**What needs to be done**
Would you restate every entry that follows, word for word, and leave out the pictures?

**Given entries**
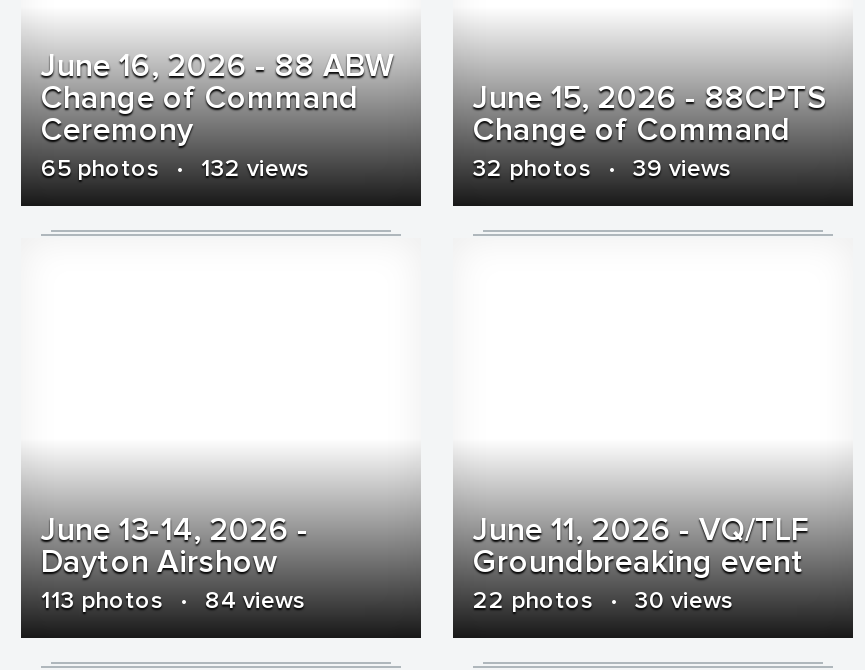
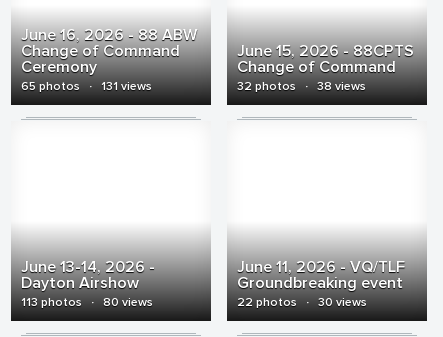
- 65 photos · 132 views
+ 65 photos · 131 views

- 32 photos · 39 views
+ 32 photos · 38 views

- 113 photos · 84 views
+ 113 photos · 80 views
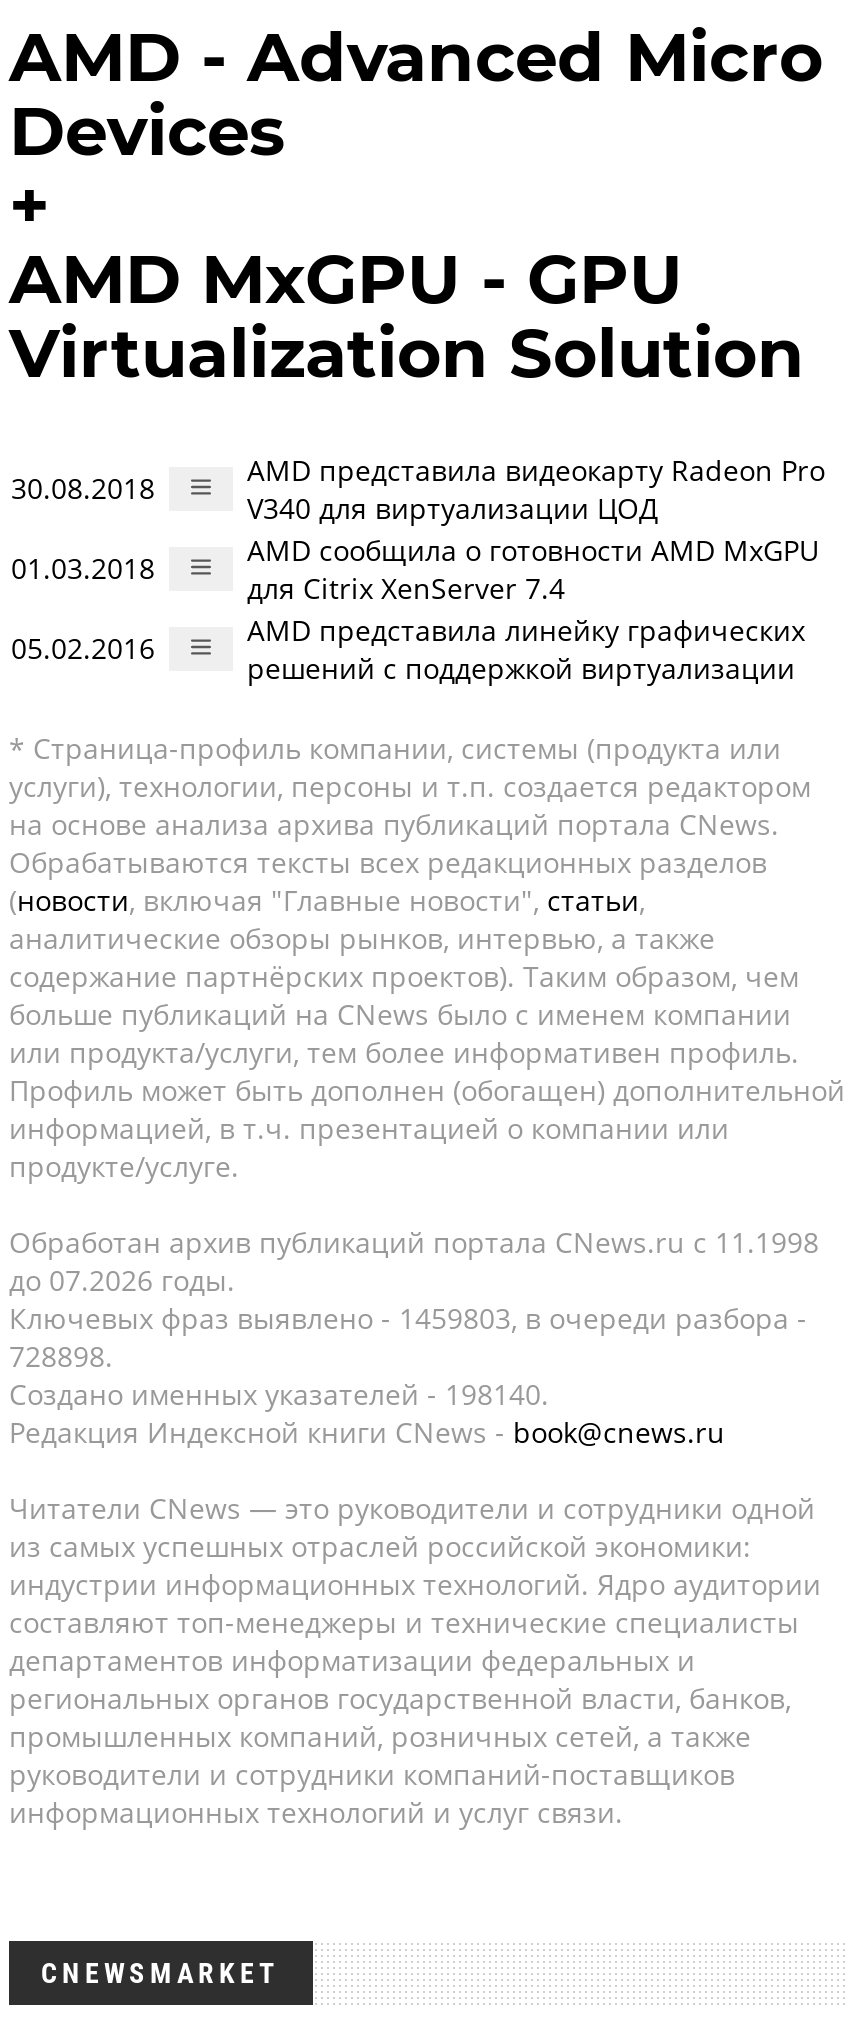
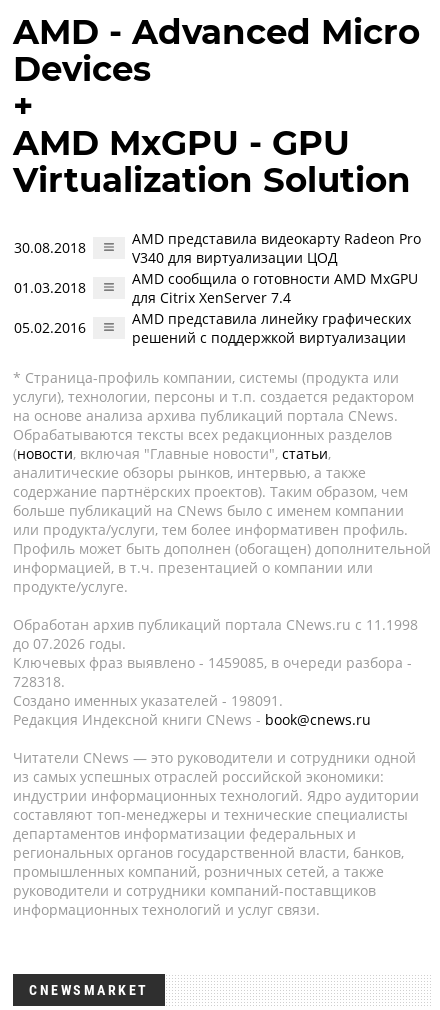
- Ключевых фраз выявлено - 1459803, в очереди разбора -
+ Ключевых фраз выявлено - 1459085, в очереди разбора -

- 728898.
+ 728318.

- Создано именных указателей - 198140.
+ Создано именных указателей - 198091.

**Solved exercise**
- 65 photos · 132 views
+ 65 photos · 131 views

- 32 photos · 39 views
+ 32 photos · 38 views

- 113 photos · 84 views
+ 113 photos · 80 views
- Ключевых фраз выявлено - 1459803, в очереди разбора -
+ Ключевых фраз выявлено - 1459085, в очереди разбора -

- 728898.
+ 728318.

- Создано именных указателей - 198140.
+ Создано именных указателей - 198091.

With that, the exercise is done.